╭──

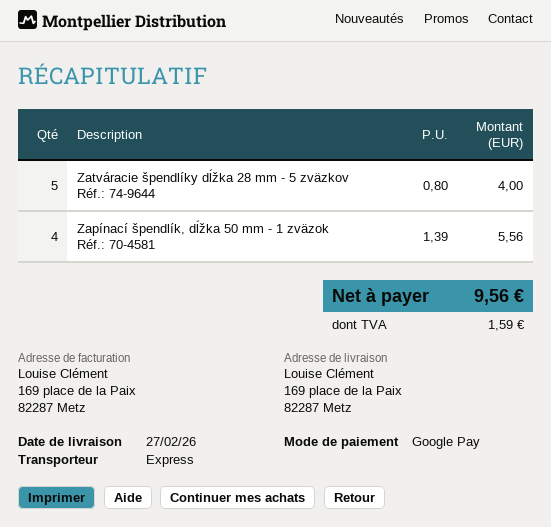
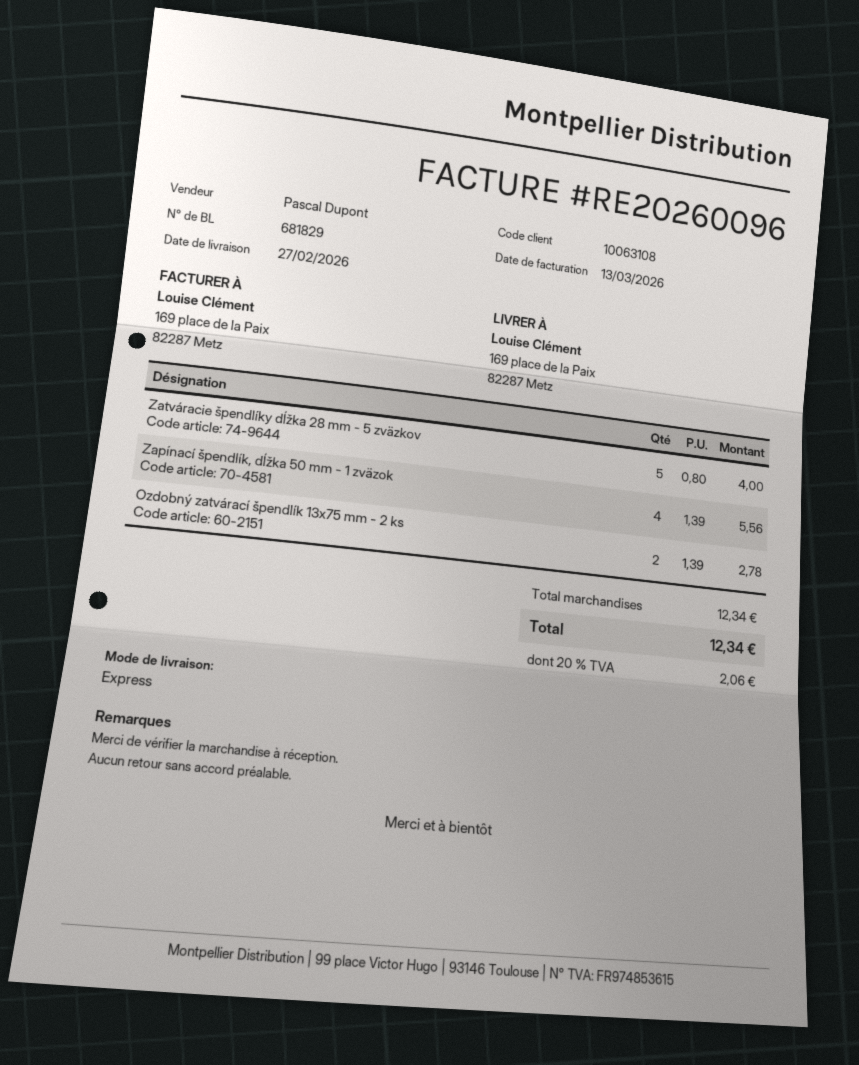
Ozdobný zatvárací špendlík 13x75 mm - 2 ks: none -> 2 x 1.39 = 2.78
tax: 1.59 -> 2.06
total: 9.56 -> 12.34

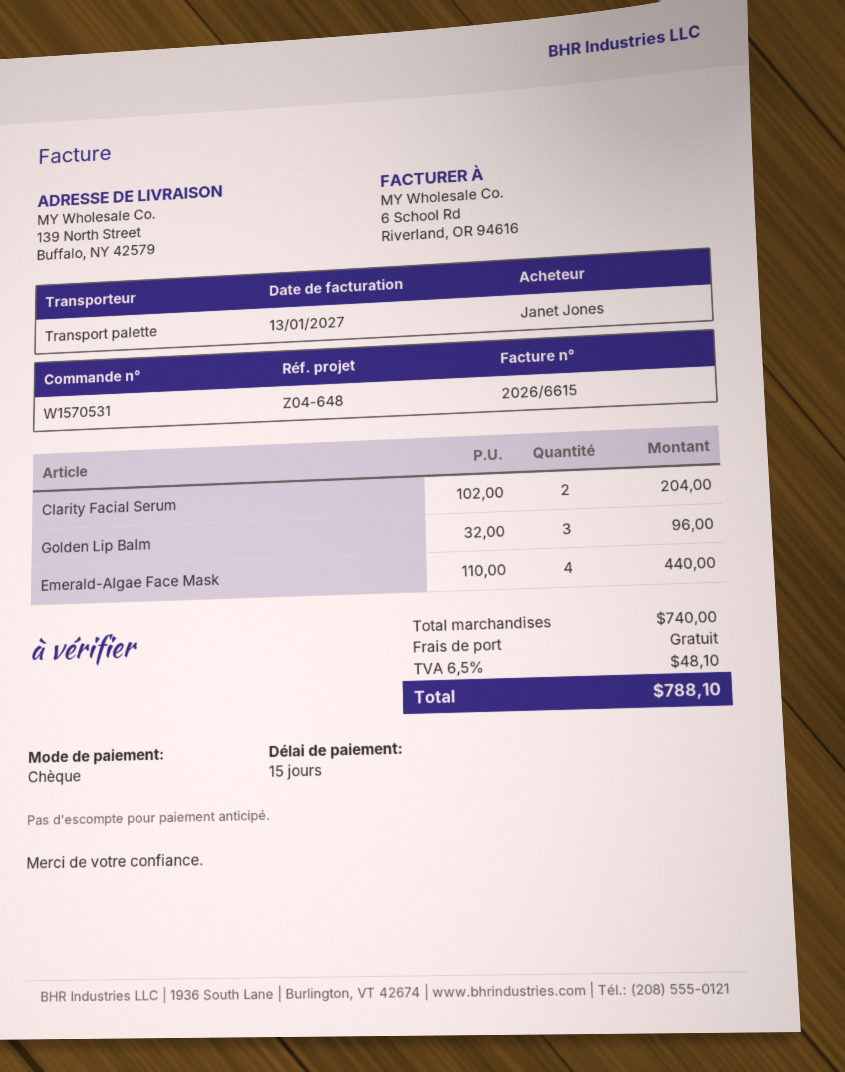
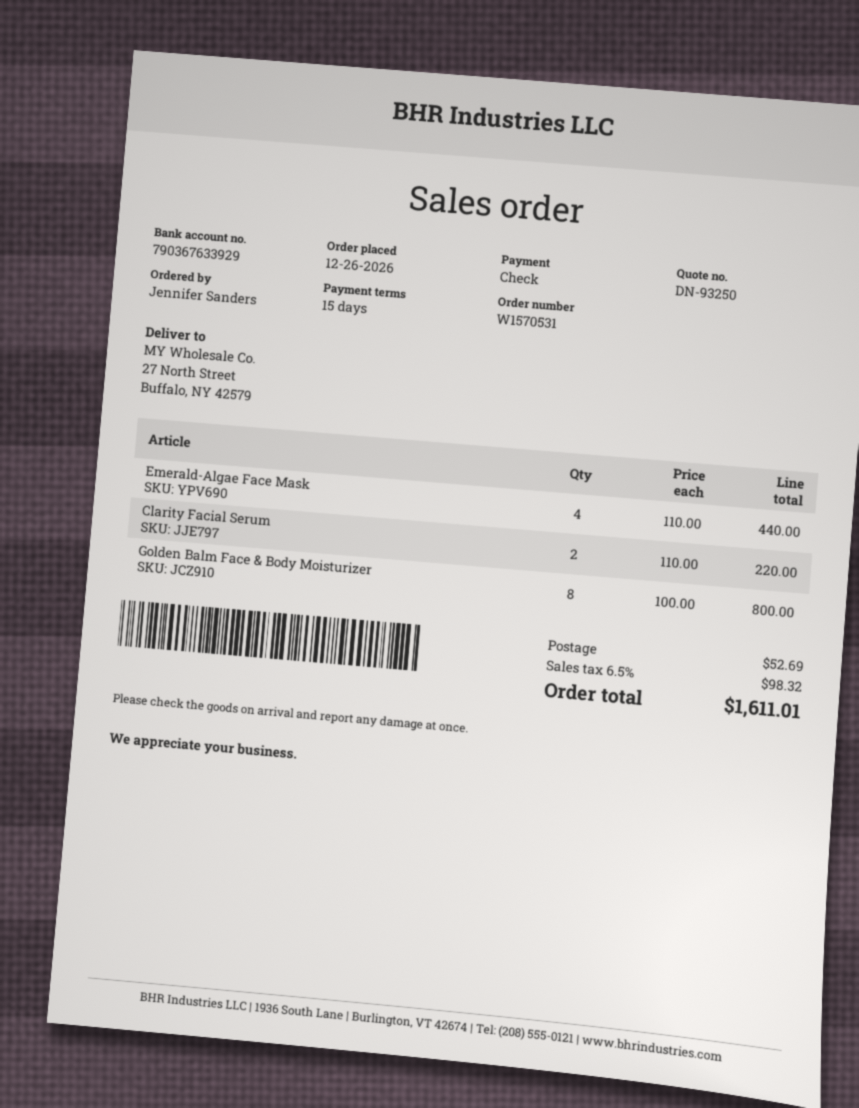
ordered by: Janet Jones -> Jennifer Sanders
ship to: 139 North Street, Buffalo, NY 42579 -> 27 North Street, Buffalo, NY 42579
Clarity Facial Serum: 2 x 102.00 = 204.00 -> 2 x 110.00 = 220.00
Golden Lip Balm: 3 x 32.00 = 96.00 -> none
Golden Balm Face & Body Moisturizer: none -> 8 x 100.00 = 800.00
shipping: 0.00 -> 52.69
tax: 6.5% = 48.10 -> 6.5% = 98.32
total: 788.10 -> 1611.01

╰──

* About this exercise
Set down exactly the lines from the one that contains "Golden Balm Face" to the final line above, both included, and nothing more.

* Expected answer
Golden Balm Face & Body Moisturizer: none -> 8 x 100.00 = 800.00
shipping: 0.00 -> 52.69
tax: 6.5% = 48.10 -> 6.5% = 98.32
total: 788.10 -> 1611.01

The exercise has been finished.